Overshadowed by the Barrick merger was the acquisition of Beadell Resources and its Tusan Gold mine in Brazil by Great Panther Silver. In a telephone interview with Kitco News, Jim Bannantine, president and CEO of Great Panther Silver (NYSE: GPL, TSX: GPR), said that he thinks investors are only seeing the start to more mergers within the mining space as companies are beginning to take advantage of low valuations in the marketplace.
According to a new report by Fitch Solutions, Gold miners are expected to remain committed to cutting costs and capping expenditures in 2019. Gold prices are predicted to average $1,300/oz and it is believed that most major miners’ cash costs of production should remain comfortably below $900/tonne. The largest firms are expected to remain committed to spending cuts in order to reduce debt loads, and continue to follow a strategy of improving both operational and cost performance. Fitch also stated that, “Capital expenditure estimates for 2019 indicate that although gold companies may have turned a financial corner in 2016, spending will not return to the heights of the past decade. As such, priority will be given to reinvestment in brownfield assets rather than the development of greenfield projects.”

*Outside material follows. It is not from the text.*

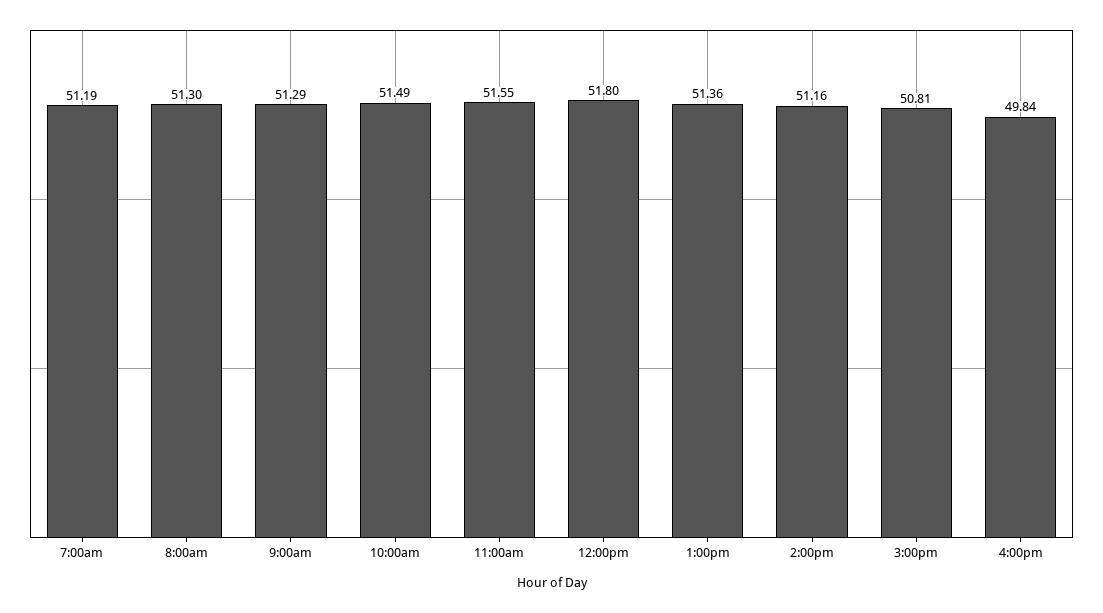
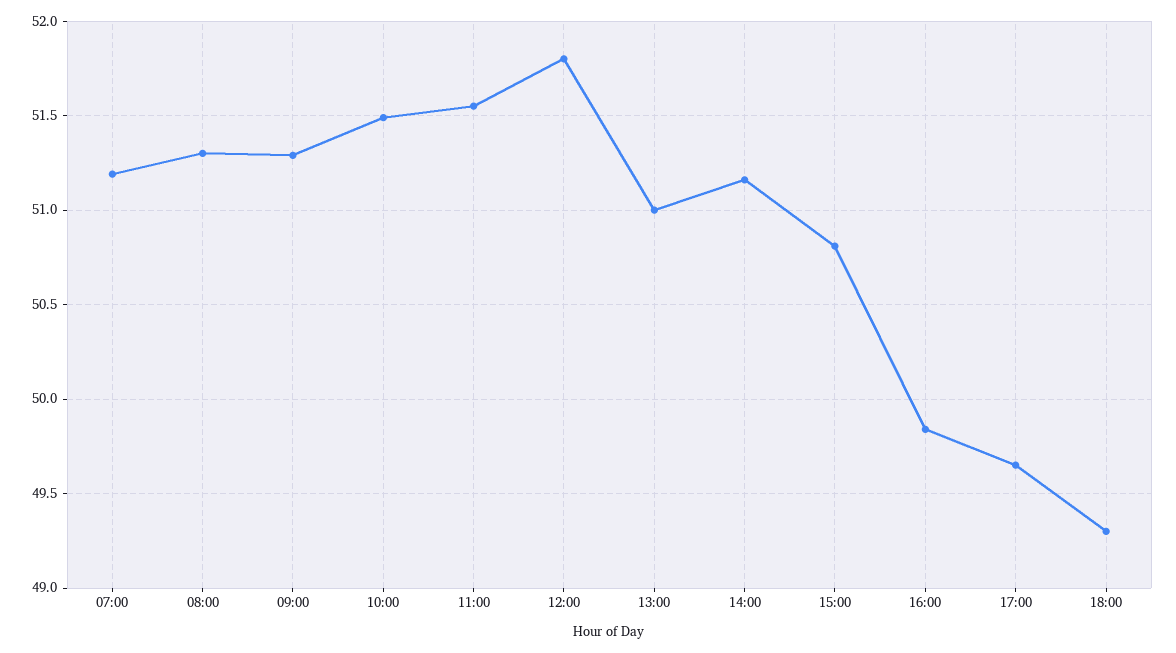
1:00pm: 51.36 -> 51
17:00: none -> 49.65
18:00: none -> 49.3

Following the Barrick – Randgold merger (completed in January 2019), and now the Newmont – Goldcorp merger, we should expect more M&A activity to filter through the industry in addition to and increase in joint ventures as a strategy to reduce risk, especially in unstable countries. An example of notable joint venture activity in 2018 include Gold Fields & Asanko Gold’s 50/50 deal in the Nkran and Esaase gold deposits in Ghana and Indiana Resources and Cradle Arc’s 65/35 deal in the Kossanto West Gold project in Western Mali.
Not surprisingly, as an added measure to further reduce risk in these volatile areas, miners are expected to invest in blockchain technology. According to Fitch, such a system would allow them to effectively track the sourcing of minerals across the supply chain in order ensure they abide by ethical and sustainability standards.
Gold prices have been consolidating since the previous move up in 2016. If the price of gold moves up above the resistance level of $1,400 it could help propel the miners who have gained the greatest operating efficiencies.
Previous to today’s takeover of Goldcorp by Newmont, articles of the past few years were focused on who Goldcorp would takeover, disregarding Goldcorp as the target. So now in light of that, the question is, “Who is the next prime takeover target?” The top 10 in the industry according to current market capitalisation levels are now Barrick Gold, Newmont Mining, Franco-Nevada, Agnico Eagle, Kirkland Lake, Royal Gold, AngloGold Ashanti, Kinross Gold, Goldfields and B2Gold. Will we see consolidation amongst the 10 largest as we have just witnessed or are the juniors ripe to be taken over? Either way, the current consolidation activity should create some strong valuation plays for the future should the price of gold finally make its move upward.